[[ Data supplied, beginning ]]

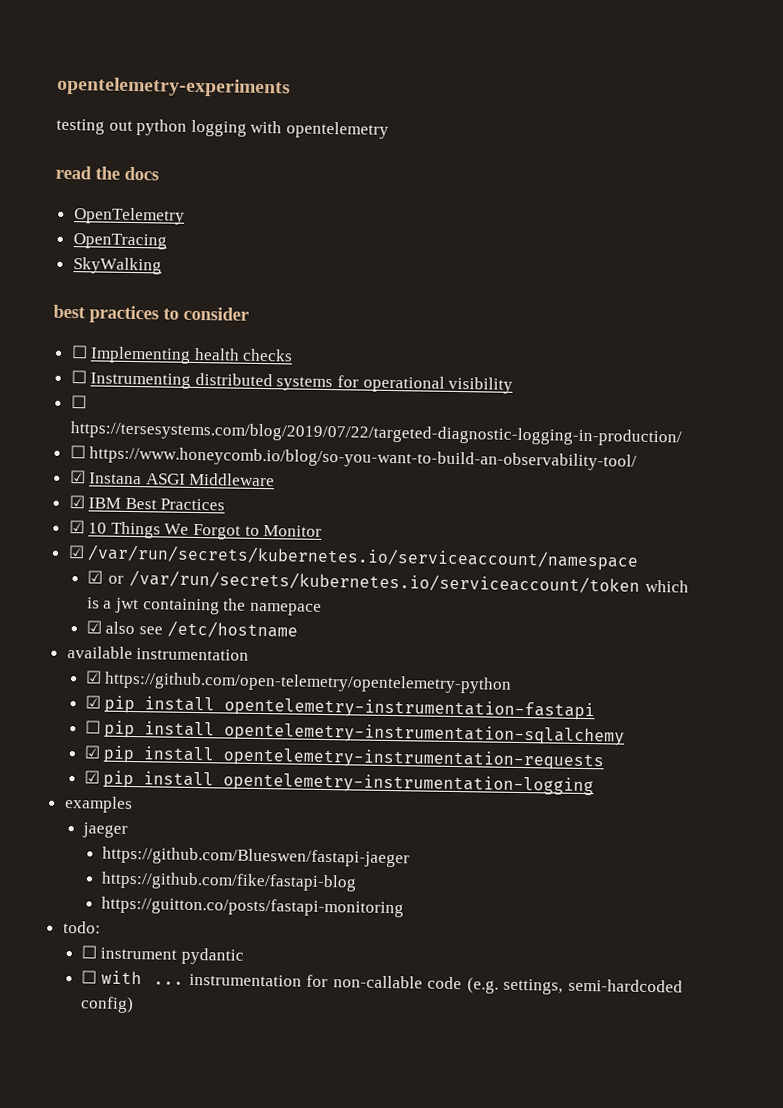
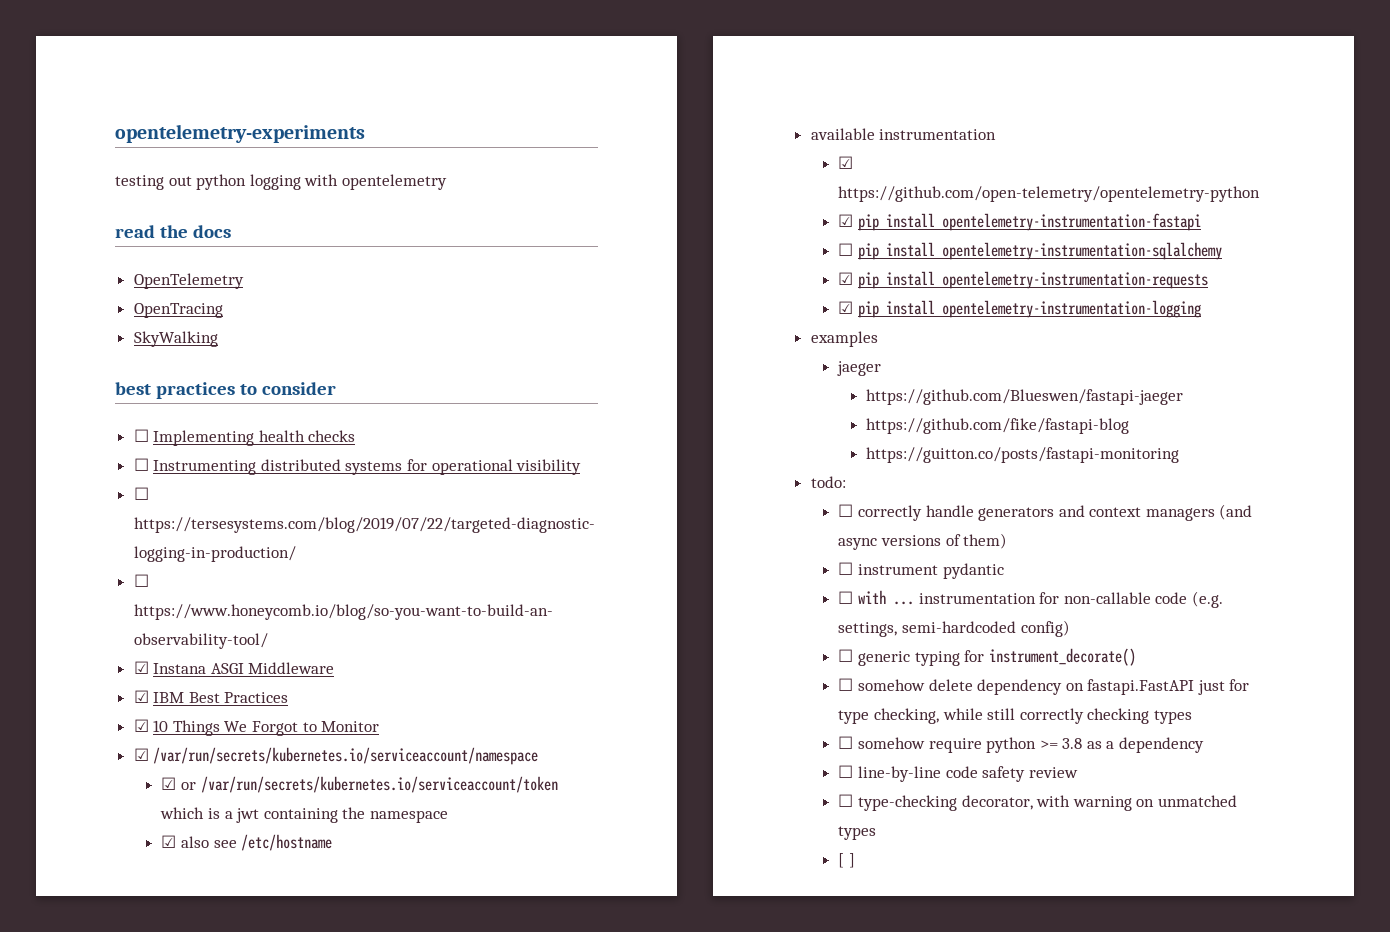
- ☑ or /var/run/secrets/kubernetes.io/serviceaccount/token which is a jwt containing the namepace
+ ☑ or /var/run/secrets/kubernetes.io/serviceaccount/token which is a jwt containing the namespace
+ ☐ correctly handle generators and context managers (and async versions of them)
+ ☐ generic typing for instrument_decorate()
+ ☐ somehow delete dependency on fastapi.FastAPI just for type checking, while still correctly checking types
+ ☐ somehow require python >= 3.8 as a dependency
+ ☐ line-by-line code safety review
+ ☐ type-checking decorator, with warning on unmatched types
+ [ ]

[[ Data supplied, end ]]

_What is needed_
Your reply should consist of the data, transcribed exactly, and should hold no pictures.

_Answer to this exercise_
- ☑ or /var/run/secrets/kubernetes.io/serviceaccount/token which is a jwt containing the namepace
+ ☑ or /var/run/secrets/kubernetes.io/serviceaccount/token which is a jwt containing the namespace
+ ☐ correctly handle generators and context managers (and async versions of them)
+ ☐ generic typing for instrument_decorate()
+ ☐ somehow delete dependency on fastapi.FastAPI just for type checking, while still correctly checking types
+ ☐ somehow require python >= 3.8 as a dependency
+ ☐ line-by-line code safety review
+ ☐ type-checking decorator, with warning on unmatched types
+ [ ]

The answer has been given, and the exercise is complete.